*YOUR ASSIGNMENT*. In the entries below, some lines hold the string "open"; please say how many, giving the number and nothing else.

*STUDY MATERIAL*.

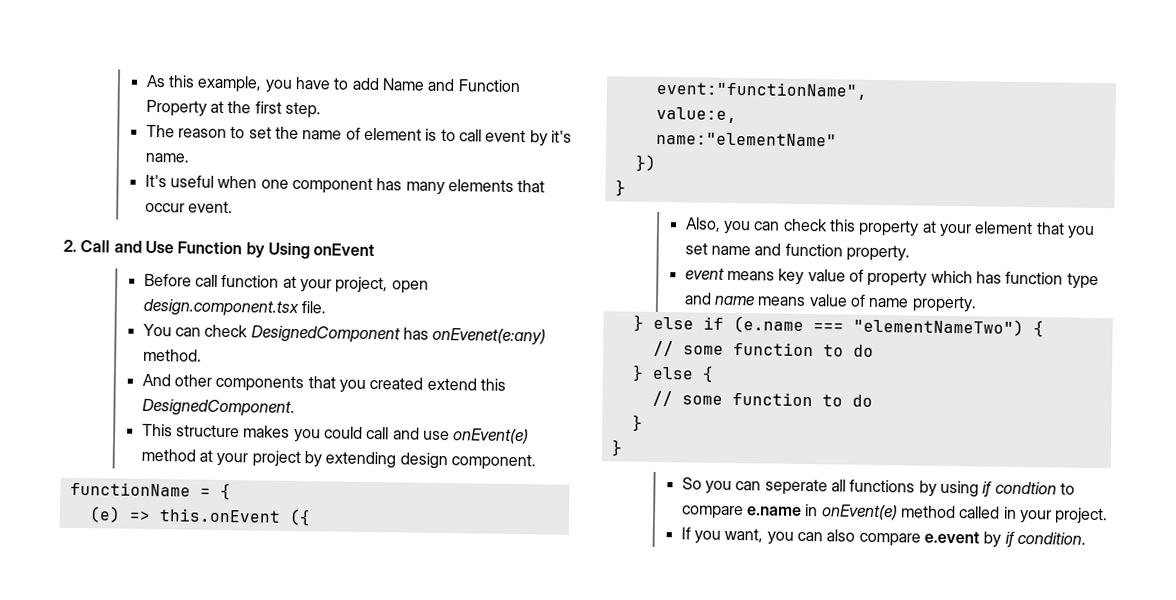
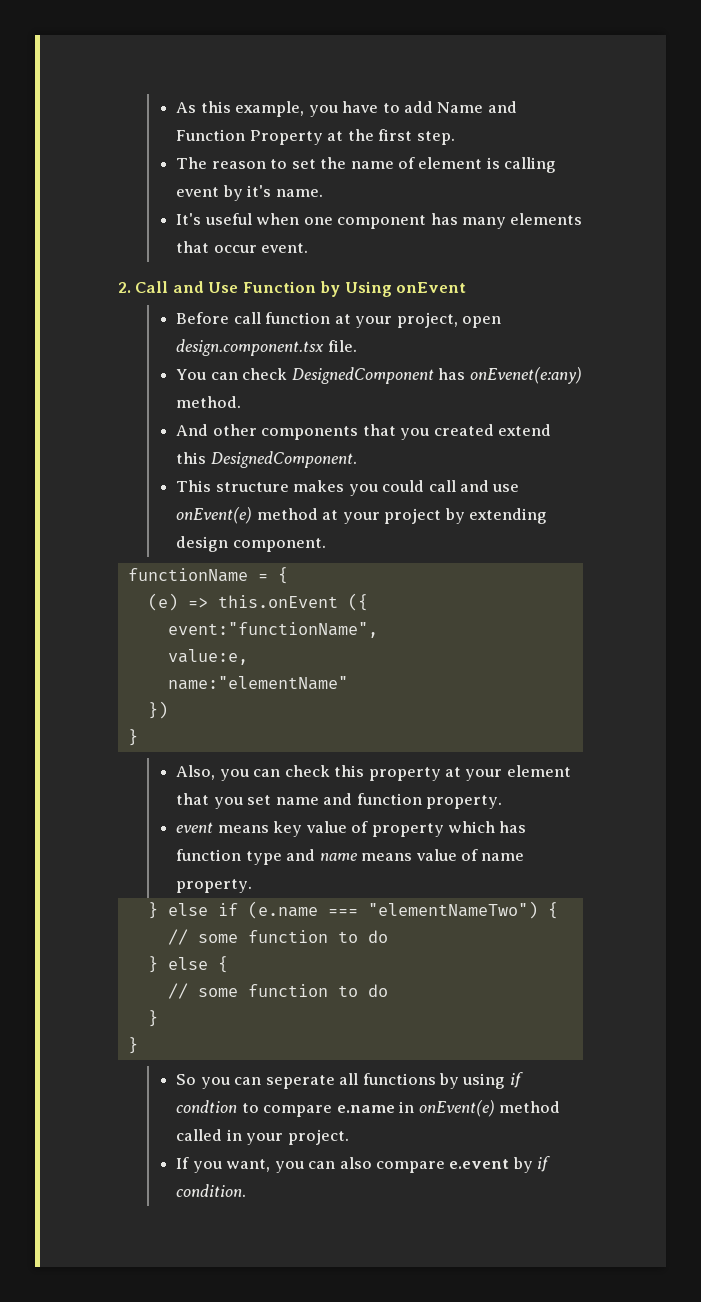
- The reason to set the name of element is to call event by it's name.
+ The reason to set the name of element is calling event by it's name.

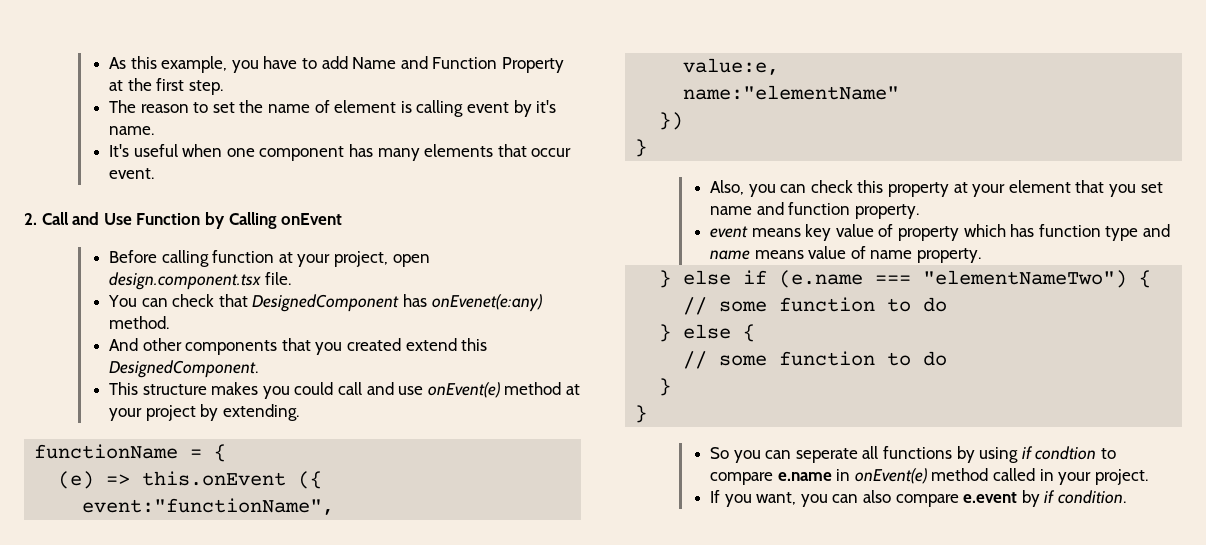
- 2. Call and Use Function by Using onEvent
+ 2. Call and Use Function by Calling onEvent
- Before call function at your project, open design.component.tsx file.
+ Before calling function at your project, open design.component.tsx file.
- You can check DesignedComponent has onEvenet(e:any) method.
+ You can check that DesignedComponent has onEvenet(e:any) method.
- This structure makes you could call and use onEvent(e) method at your project by extending design component.
+ This structure makes you could call and use onEvent(e) method at your project by extending.

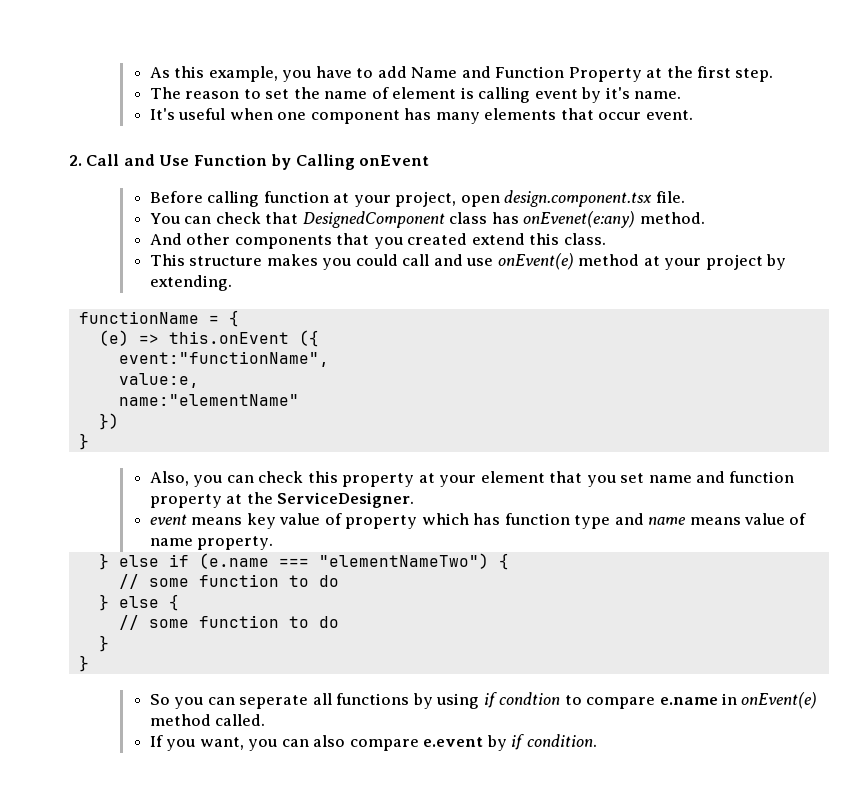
- You can check that DesignedComponent has onEvenet(e:any) method.
+ You can check that DesignedComponent class has onEvenet(e:any) method.
- And other components that you created extend this DesignedComponent.
+ And other components that you created extend this class.
- Also, you can check this property at your element that you set name and function property.
+ Also, you can check this property at your element that you set name and function property at the ServiceDesigner.
- So you can seperate all functions by using if condtion to compare e.name in onEvent(e) method called in your project.
+ So you can seperate all functions by using if condtion to compare e.name in onEvent(e) method called.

*RESPONSE AREA*. 2